Hamilton also backed Vettel’s views on consumables, pointing out that before the coronavirus pandemic stopped anyone but essential personnel attending races there was “a huge amount of waste that comes away from the weekend in terms of food, for hospitality services, plastic bottles. I can’t imagine how many thousands of plastic bottles come from each weekend”.

“F1 should definitely be working with organisers – and I am sure they are – to make sure they operate as cleanly as possible and minimise waste,” he added.

Prospects for the Italian Grand Prix

Valtteri Bottas and Lewis Hamilton
Lewis Hamilton, right, has won five of the seven races so far this season

Hamilton heads into this weekend’s Italian Grand Prix only two wins away from equalling Michael Schumacher’s all-time record of 91 victories.

The F1 teams are facing a rule change on engines for this weekend’s race, with a ban on the changing of engine modes.

Some have seen that as targeting his Mercedes team, who have a particularly effective full-power mode for brief use in qualifying.

But Hamilton said he believed it would make little difference.

Hamilton said: “[We will have] better race pace. We lose a little bit [in qualifying] but it’s not the end of the day. Everyone will lose something but some more than others. I don’t think it’s going to be a problem for us.

“I find it amusing because [governing body] the FIA said it was so they could manage everyone’s use of the engine but Red Bull said they were pushing for it. Completely different reasons.

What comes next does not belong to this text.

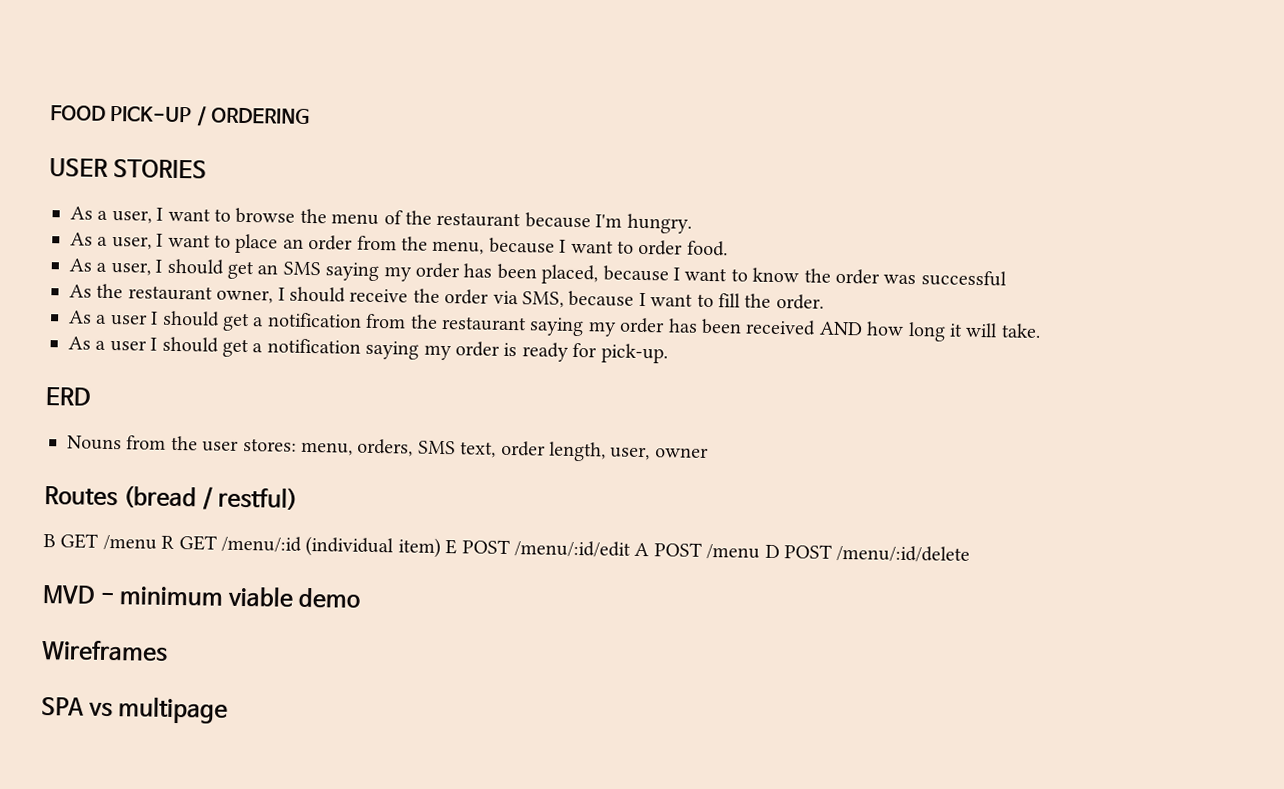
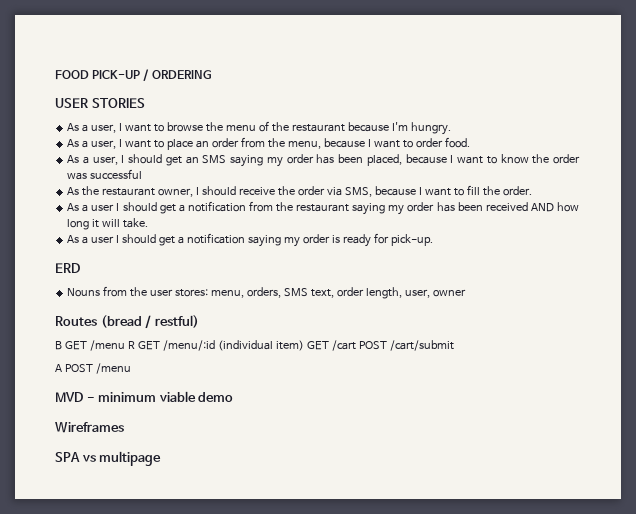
- B GET /menu R GET /menu/:id (individual item) E POST /menu/:id/edit A POST /menu D POST /menu/:id/delete
+ B GET /menu R GET /menu/:id (individual item) GET /cart POST /cart/submit
+ A POST /menu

“It’s a compliment at the end of the day – the guys have done such a fantastic job with the engine. We will continue to do the best we can and we will see how it plays out.”

Williams driver George Russell, a Mercedes young driver whose team use the German company’s engines, said the move would increase Mercedes’ advantage in a year they area already dominating.

“I think it will probably affect us and Racing Point more than Mercedes purely because Mercedes are so far ahead in qualifying,” Russell said.

“And it will probably help them in the race. So the whole idea of slowing them down is going to go completely the opposite and way and enhance their performance.

“On a Saturday it will affect us by a tenth [of a second] or two, but also the other manufactures by a tenth. So we are probably net 0.1secs down on a Saturday but on Sunday we are net up by a big margin.

“What Mercedes have done to improve the engine to allow us to run a very high engine mode for the whole race is really impressive. She’s going to be flying on the Sundays.”